CAFCは、第101条の審理は、クレームに係る発明の使用意図ではなくクレームの文言に依拠するため、ソフトウェアコードが明細書に組み込まれたとしても、抽象的な方法クレームが、その方法をコンピュータで実施する特許適格性を有するクレームに変換されることはないことを強調した。

さらに、CAFCは、論理回路の機能記述を論理回路のハードウェアコンポーネント記述を変換しようとする回路設計者がクレームに係る方法を使用しなければならないかどうかは、第101条の審理において適切な論点ではないと説明した。

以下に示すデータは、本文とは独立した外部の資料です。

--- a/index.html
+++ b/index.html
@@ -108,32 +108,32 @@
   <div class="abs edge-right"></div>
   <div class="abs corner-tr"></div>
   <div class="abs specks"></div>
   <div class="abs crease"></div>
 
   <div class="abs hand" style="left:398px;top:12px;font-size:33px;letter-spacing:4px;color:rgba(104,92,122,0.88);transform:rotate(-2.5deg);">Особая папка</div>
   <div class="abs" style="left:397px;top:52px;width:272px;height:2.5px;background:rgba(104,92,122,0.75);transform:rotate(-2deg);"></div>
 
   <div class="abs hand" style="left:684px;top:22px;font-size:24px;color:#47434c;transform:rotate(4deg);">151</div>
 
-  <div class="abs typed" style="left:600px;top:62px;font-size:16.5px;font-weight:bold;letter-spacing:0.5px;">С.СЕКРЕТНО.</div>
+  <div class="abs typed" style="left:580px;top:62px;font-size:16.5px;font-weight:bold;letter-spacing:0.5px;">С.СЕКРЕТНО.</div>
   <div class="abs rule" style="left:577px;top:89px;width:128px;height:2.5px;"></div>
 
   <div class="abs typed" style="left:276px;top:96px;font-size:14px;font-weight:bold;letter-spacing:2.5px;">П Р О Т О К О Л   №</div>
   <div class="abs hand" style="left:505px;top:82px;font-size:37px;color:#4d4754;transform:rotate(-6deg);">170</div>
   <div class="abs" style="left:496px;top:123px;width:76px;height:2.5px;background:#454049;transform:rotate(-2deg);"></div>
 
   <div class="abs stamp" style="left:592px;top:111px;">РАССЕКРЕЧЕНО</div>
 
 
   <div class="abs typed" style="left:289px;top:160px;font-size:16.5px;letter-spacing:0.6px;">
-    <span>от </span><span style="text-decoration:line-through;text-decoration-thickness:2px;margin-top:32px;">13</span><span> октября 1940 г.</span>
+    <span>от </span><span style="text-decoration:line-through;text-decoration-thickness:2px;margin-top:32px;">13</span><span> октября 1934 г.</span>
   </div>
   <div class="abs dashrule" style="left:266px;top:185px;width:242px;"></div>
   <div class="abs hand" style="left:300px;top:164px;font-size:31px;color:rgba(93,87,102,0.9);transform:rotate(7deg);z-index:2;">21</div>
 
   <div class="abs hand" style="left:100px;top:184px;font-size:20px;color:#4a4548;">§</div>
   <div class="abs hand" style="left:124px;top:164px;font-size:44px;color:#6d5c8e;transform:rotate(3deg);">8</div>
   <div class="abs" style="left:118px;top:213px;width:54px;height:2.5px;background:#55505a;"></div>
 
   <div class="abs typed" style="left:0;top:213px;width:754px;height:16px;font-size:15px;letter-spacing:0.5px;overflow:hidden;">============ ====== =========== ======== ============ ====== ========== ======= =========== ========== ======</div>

特許適格性を判定するための重要な論点は、回路設計者がコンピュータを用いずに本方法を実行可能であるか否かであるとCAFCは述べたのである。特許の方法がコンピュータなしに実行可能であることに合議体が同意したので、CAFCは、特許が抽象的アイデアを対象としているという地方裁判所の認定を支持した。

先取りの争点に関して、地方裁判所は、行使クレームが「人間の創意工夫の構成単位」を先取りする特定の精神的プロセスを対象とすると判断した。シノプシスは、クレームが論理回路のハードウェアコンポーネント記述への論理回路の機能記述の「すべての変換」を先取りするわけではないので、先取りの争点は生じないと主張した。

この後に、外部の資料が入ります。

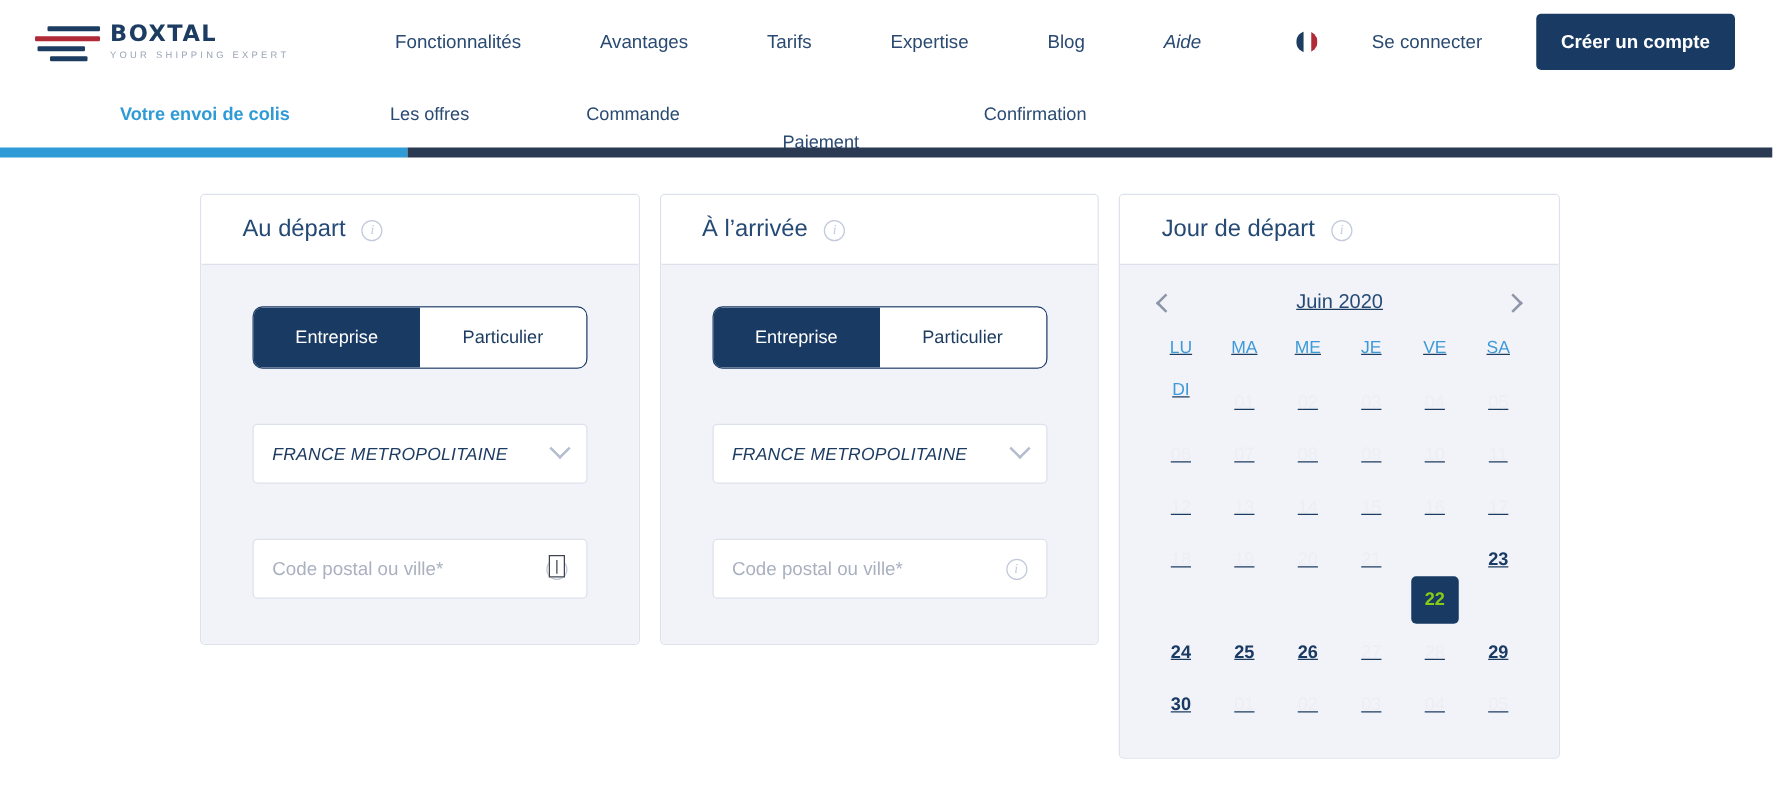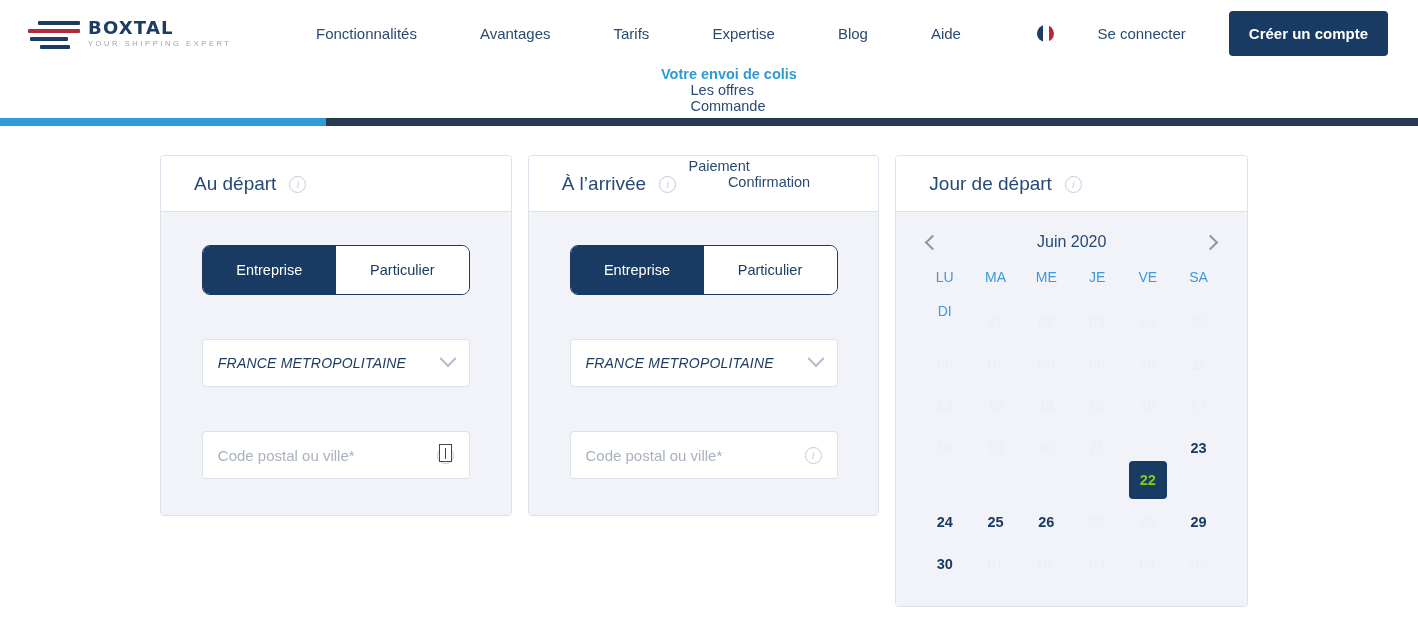--- a/index.html
+++ b/index.html
@@ -71,21 +71,21 @@
     margin-left: 58px;
   }
   .nav a {
     font-size: 15px;
     color: #2a4a72;
     text-decoration: none;
     padding: 8px 0;
     margin-right: 63px;
     white-space: nowrap;
   }
-  .nav a:last-child { margin-right: 9px; }
+  .nav a:last-child { margin-right: 9px; font-style: italic; }
 
   .header-right {
     margin-left: auto;
     display: flex;
     align-items: center;
     gap: 12px;
   }
   .flag {
     width: 17px; height: 17px;
     border-radius: 50%;
@@ -117,22 +117,21 @@
     white-space: nowrap;
     font-family: "Liberation Sans", sans-serif;
   }
 
   
   .stepper-wrap { position: relative; background: #ffffff; }
   .stepper {
     display: flex;
     align-items: center;
     height: 52px;
-    padding-left: 120px;
-    flex-direction: column;
+    padding-left: 96px;
   }
   .step {
     font-size: 14.5px;
     color: #2a4a72;
     white-space: nowrap;
     cursor: pointer;
   }
   .step.active { color: #2e9bd6; font-weight: bold; }
   .step:nth-child(1) { width: 216px; }
   .step:nth-child(2) { width: 157px; }
@@ -276,21 +275,21 @@
   }
   .caret-cursor:before {
     content: "";
     width: 1.6px;
     height: 11px;
     background: #3f4450;
   }
 
   
   .cal-card { width: 353px; }
-  .cal-body { padding: 21px 23px 23px 23px; }
+  .cal-body { padding: 21px 23px 23px 23px; text-decoration: underline; }
 
   .cal-nav {
     display: flex;
     align-items: center;
     justify-content: space-between;
     padding: 0 8px;
     margin-bottom: 18px;
   }
   .cal-month {
     font-size: 16px;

CAFCは、この主張を却下し、先取りしないことが特許適格性を立証することにはならないと述べた。CAFCは、クレームが特許不適格な主題を対象としているときは、先取りに関する争点は意味がないと述べた。

アリス判決のテストの第二段階の審理において、CAFCは、発明的コンセプトの審理と新規性及び自明性の審理とを区別した。シノプシスは、第102条の下での同一性も第103条の下での自明性も示されていないので、権利行使されたクレームが発明的コンセプトを包含すると主張した。

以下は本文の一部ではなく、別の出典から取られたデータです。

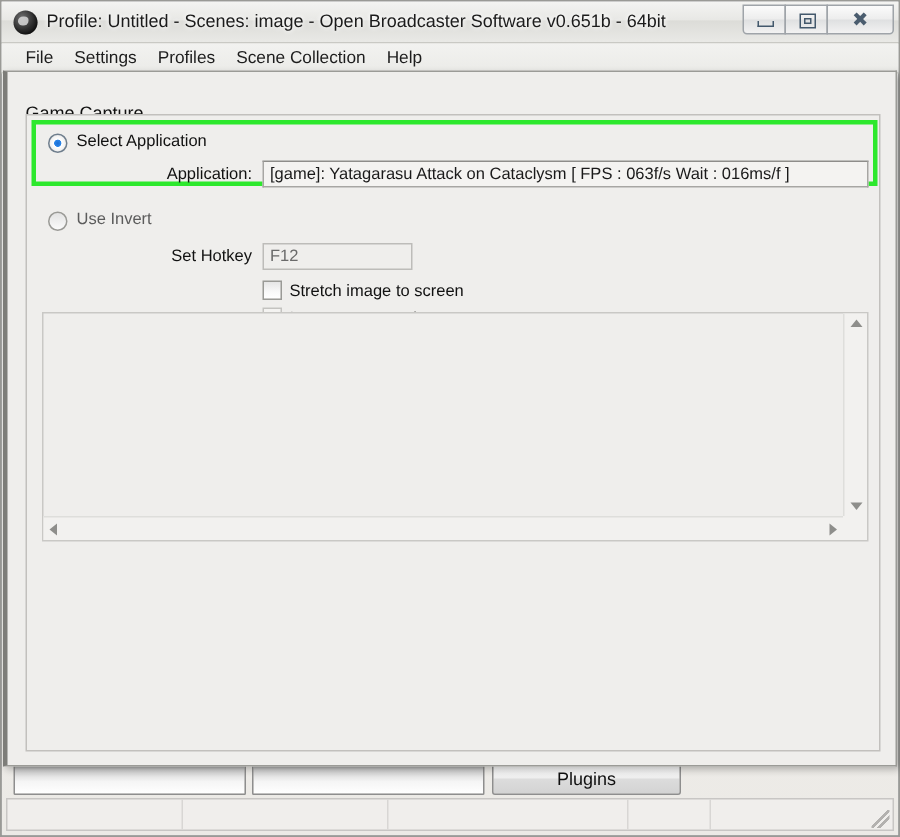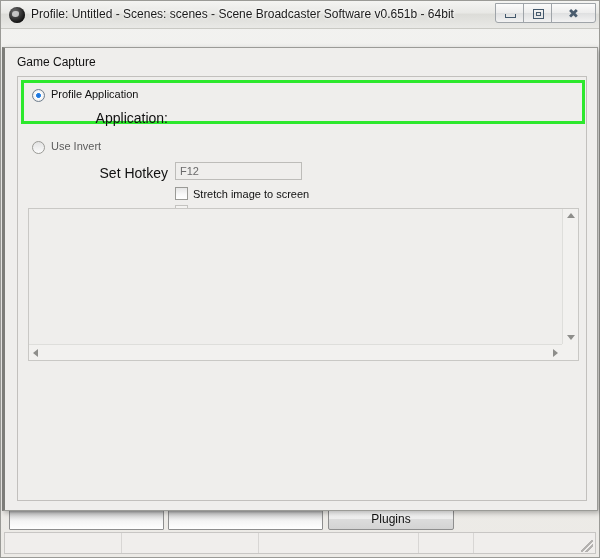--- a/index.html
+++ b/index.html
@@ -196,21 +196,21 @@
     left: 2px; top: 47px;
     width: 596px; height: 464px;
     background: #efeeec;
     border: 1px solid #9b9b97;
     border-left: 3px solid #7d7d79;
     box-sizing: border-box;
     box-shadow: 2px 2px 5px rgba(0,0,0,.28);
   }
   .dialog-title {
     position: absolute;
-    left: 12px; top: 7px;
+    left: 12px; top: 20px;
     font-size: 12px;
     color: #111;
   }
 
   .group-frame {
     position: absolute;
     left: 12px; top: 28px;
     width: 570px; height: 425px;
     border: 1px solid #c2c0bd;
     background: #efeeec;
@@ -241,21 +241,21 @@
   }
   .radio-label {
     position: absolute;
     font-size: 11px;
     color: #111;
   }
   .radio-label.dim { color: #5c5c5c; }
 
   .field-label {
     position: absolute;
-    font-size: 14px;
+    font-size: 11px;
     color: #111;
     text-align: right;
   }
 
   .textbox {
     position: absolute;
     background: #ffffff;
     border: 1px solid #a7a6a3;
     border-top-color: #8e8d8a;
     box-sizing: border-box;
@@ -396,34 +396,41 @@
     border-color: transparent transparent transparent #8e8e8b;
   }
 </style>
 </head>
 <body>
 
 <div class="obs-window">
 
   <div class="titlebar">
     <div class="title-icon"></div>
-    <div class="title-text">Profile: Untitled - Scenes: scenes - Scene Broadcaster Software v0.651b - 64bit</div>
+    <div class="title-text">Profile: Untitled - Scenes: image - Open Broadcaster Software v0.651b - 64bit</div>
     <div class="winbtns">
       <div class="winbtn first">
         <span class="glyph-min"></span>
       </div>
       <div class="winbtn">
         <span class="glyph-max"></span>
       </div>
       <div class="winbtn close">
         <span class="glyph-close">✖</span>
       </div>
     </div>
   </div>
 
+  <div class="menubar">
+    <div class="menu-item">File</div>
+    <div class="menu-item">Settings</div>
+    <div class="menu-item">Profiles</div>
+    <div class="menu-item">Scene Collection</div>
+    <div class="menu-item">Help</div>
+  </div>
 
   <div class="obs-listbox" id="scenes-list"></div>
   <div class="obs-listbox" id="sources-list"></div>
 
   <div class="obs-btn" id="plugins-btn">Plugins</div>
 
   <div class="statusbar">
     <div class="status-cell" style="width:117px"></div>
     <div class="status-cell" style="width:137px"></div>
     <div class="status-cell" style="width:160px"></div>
@@ -437,29 +444,30 @@
 
 <div class="dialog">
 
   <div class="dialog-title">Game Capture</div>
 
   <div class="group-frame">
 
     <div class="green-box" style="border-color: rgb(45, 232, 45);"></div>
 
     <div class="radio checked" style="left:14px; top:12px;"></div>
-    <div class="radio-label" style="left:33px; top:11px;">Profile Application</div>
+    <div class="radio-label" style="left:33px; top:11px;">Select Application</div>
 
     <div class="field-label" style="left:30px; top:33px; width:120px;">Application:</div>
+    <div class="textbox readonly-gray" style="left:157px; top:30px; width:404px; height:18px;">[game]: Yatagarasu Attack on Cataclysm [ FPS : 063f/s Wait : 016ms/f ]</div>
 
     <div class="radio" style="left:14px; top:64px;"></div>
     <div class="radio-label dim" style="left:33px; top:63px;">Use Invert</div>
 
     <div class="field-label" style="left:40px; top:88px; width:110px;">Set Hotkey</div>
-    <div class="textbox disabled" style="left:157px; top:85px; width:127px; height:18px;">F12</div>
+    <div class="textbox disabled" style="left:157px; top:85px; width:100px; height:18px;">F12</div>
 
     <div class="checkrow" style="left:157px; top:110px;">
       <span class="cbox"></span>
       <span>Stretch image to screen</span>
     </div>
 
     <div class="checkrow disabled" style="left:157px; top:128px;">
       <span class="cbox"></span>
       <span>Ignore aspect ratio</span>
     </div>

CAFCは、発明的コンセプトの審理では、抽象的アイデアを特許可能な発明に前進させるものが特許クレームに存在するかが検討されるため、新規性及び自明性の論点とは異なると説明、また、特許クレームが第102条及び第103条の下で新規であり非自明であるとしても、第101条の下での特許適格な主題を構成することにはならないとも述べた。

ここで、CAFCは、クレーム要件に追加されたものには、権利行使されたクレームをクレームに係る抽象的アイデアを超えさせるものがないと認定し、権利行使されたクレームのすべてが抽象的な精神的プロセスを対象とし、発明的コンセプトを含まないため、米国特許法第101条の下で無効であるとした地方裁判所の略式判決を支持した。

この判決のポイント

この判決は、発明の詳細な説明が明細書に記載されているだけでクレームに記載されていない場合は、抽象的アイデアを対象とするクレームの特許適格性を持つ発明への変換には、不十分であることを判示した。この判決は、コンピュータでの実施を意図した方法クレームをドラフトする際は、人間が精神的にまたは紙と鉛筆で実行することをカバーするほどの広さをクレームが持たないよう、十分な詳細をクレームに含める必要性を示唆した。更に判決は、特許不適格性の異議に打ち勝つために特許権者がその発明の新規性または自明性に依存しても不十分であることを判示した。